NVIDIA / framework-reproducibility

Providing reproducibility in deep learning frameworks
Apache License 2.0
423 stars 40 forks source link

Why tensorflow-determinism and not simply determinism? #4

Closed kirk86 closed 4 years ago

kirk86 commented 4 years ago

I'm wondering why is this only specific to tensorflow if it's related to nvidia atomic operations shouldn't it work for any library that leverages nvidia cuda as underlying mechanism?

duncanriach commented 4 years ago

Great question. Thank you.

First of all, there are many possible sources of true randomness when using GPUs (and non-GPUs), even though the most common source of true randomness on CUDA-running GPUs comes from a particular way of using CUDA atomics; which is to convert the truly asynchronous operation of one thread block relative to another into truly random floating-point rounding errors.

Secondly, this repo and this project already do, to some degree, address non-determinism in other frameworks and in relation to compute devices other than CUDA-running GPUs.

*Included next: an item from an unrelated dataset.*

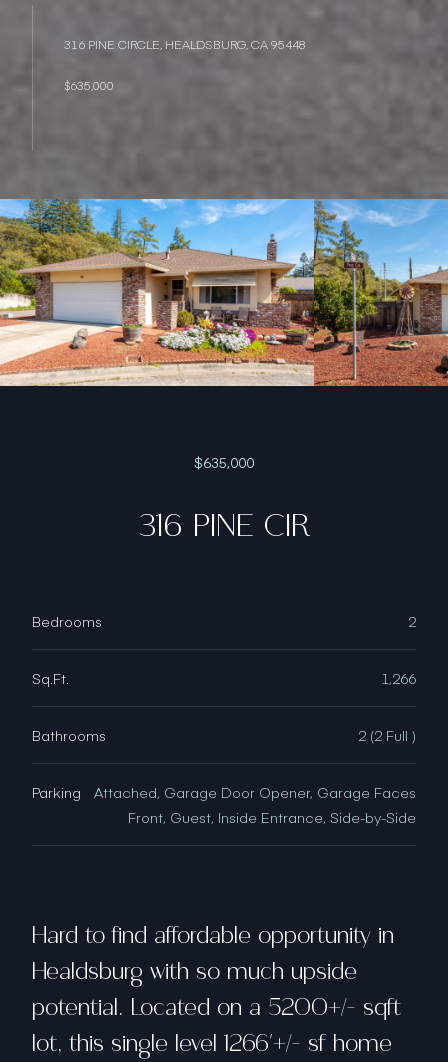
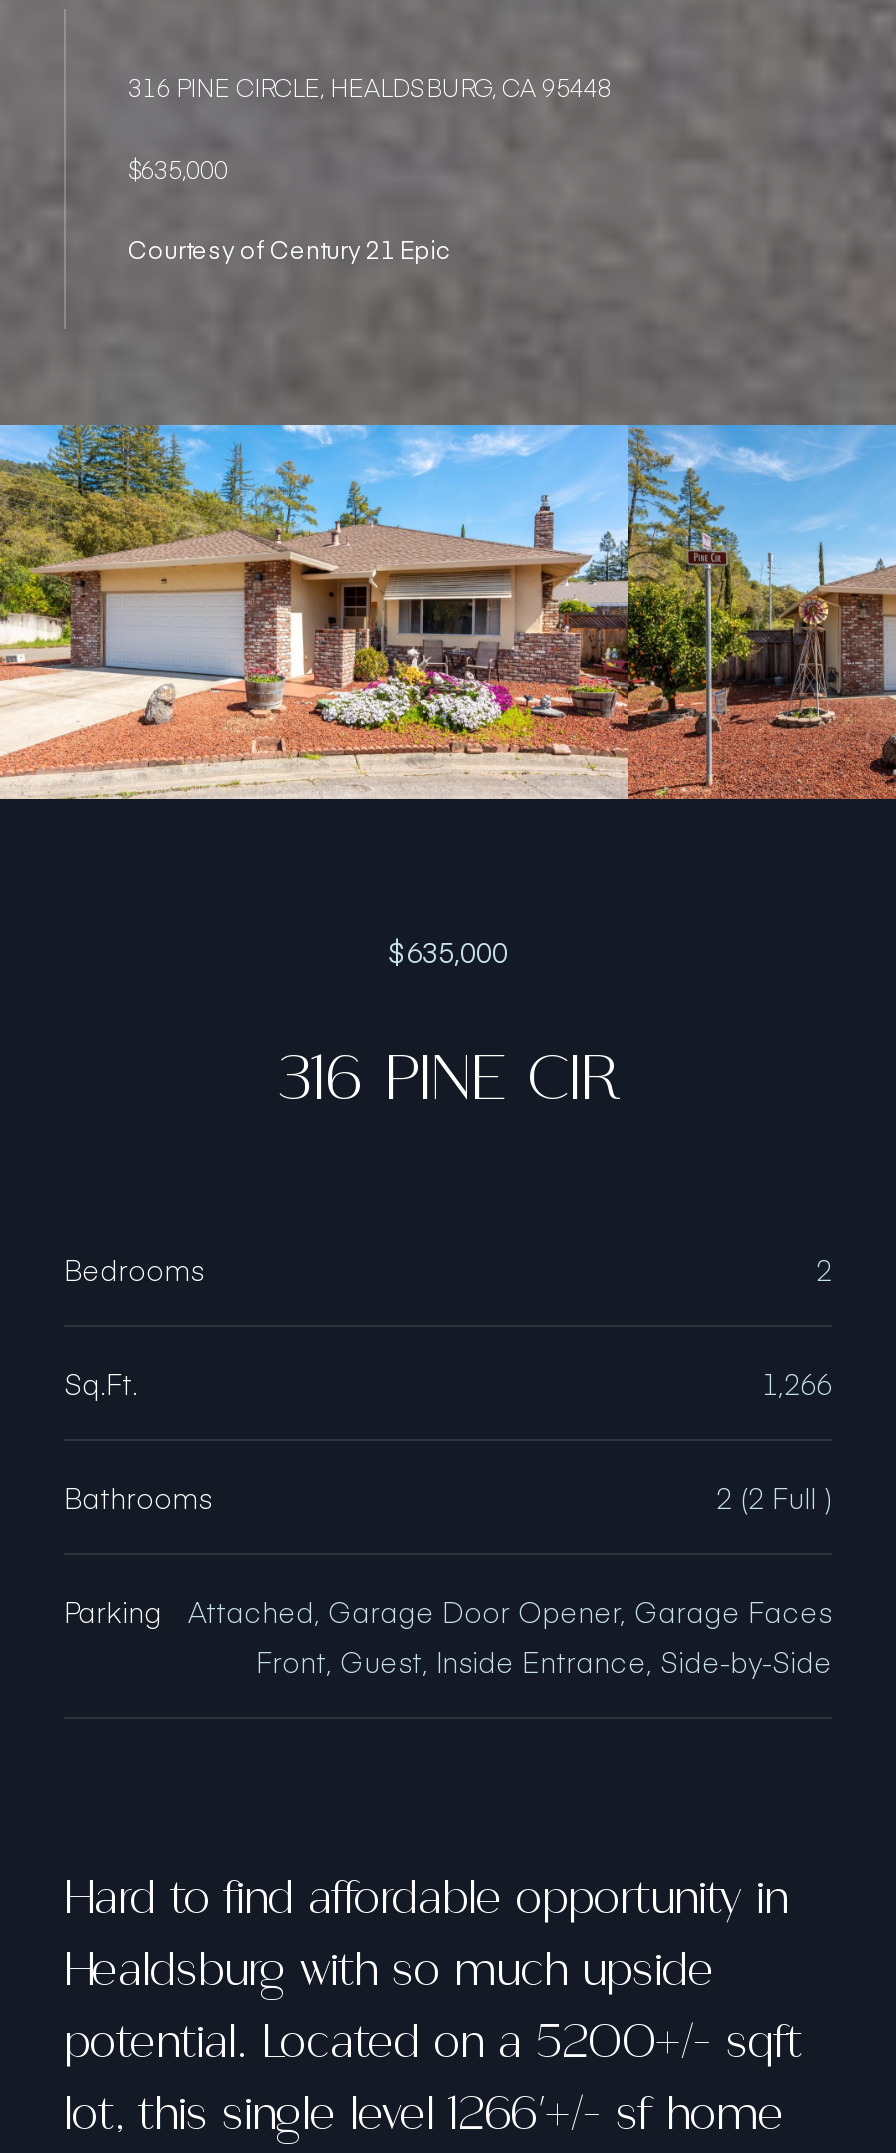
none -> [128,234,450,266] Courtesy of Century 21 Epic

I think your question might be why the repo is called tensorflow-determinism and why the code in it is targeted at TensorFlow. The reason is that, for now, this project is focusing on addressing non-determinism on GPUs in TensorFlow. The patch that is provided addresses a TensorFlow op that is implemented in the TensorFlow code-base, using CUDA, in such a way that it currently introduces true randomness. So the patch has to be TensorFlow-specific because it changes TensorFlow code. Version 2.1 of TensorFlow will not require this patch because the changes will be implemented in the open source code. When the underlying CUDA kernel code for that op (in the stock TensorFlow Github repo) has been enhanced to support determinism, then that too will, of course, be TensorFlow-specific.

The non-determinism debug tool that will released in this repo is also TensorFlow-specific since it uses TensorFlow ops and is designed to be used with TensorFlow. Future versions might be released that work with other frameworks. However, since each framework has a different API and code-base, it must be addressed independently.

Other frameworks have varying support for non-determinism, and we've been working to support them in achieving that. This repo and these tools may be enhanced to support other frameworks in the future, but that's not the focus right now. In some instances, those people working on other frameworks have, and can, benefit from the currently available information and examples presented in, and for, TensorFlow, including in this repo and its associated video and slides.

kirk86 commented 4 years ago

Great answer. Thanks!

duncanriach commented 4 years ago

This question has been answered and there is nothing more to do here. Closing.

duncanriach commented 4 years ago

Update: The repo name has now been changed to framework-determinism. In the next release, version 0.4.0, the distribution name will also be changed to framework-determinism and the package name will be changed to fwd9m. TensorFlow-related functionality will then be accessed via fwd9m.tensorflow.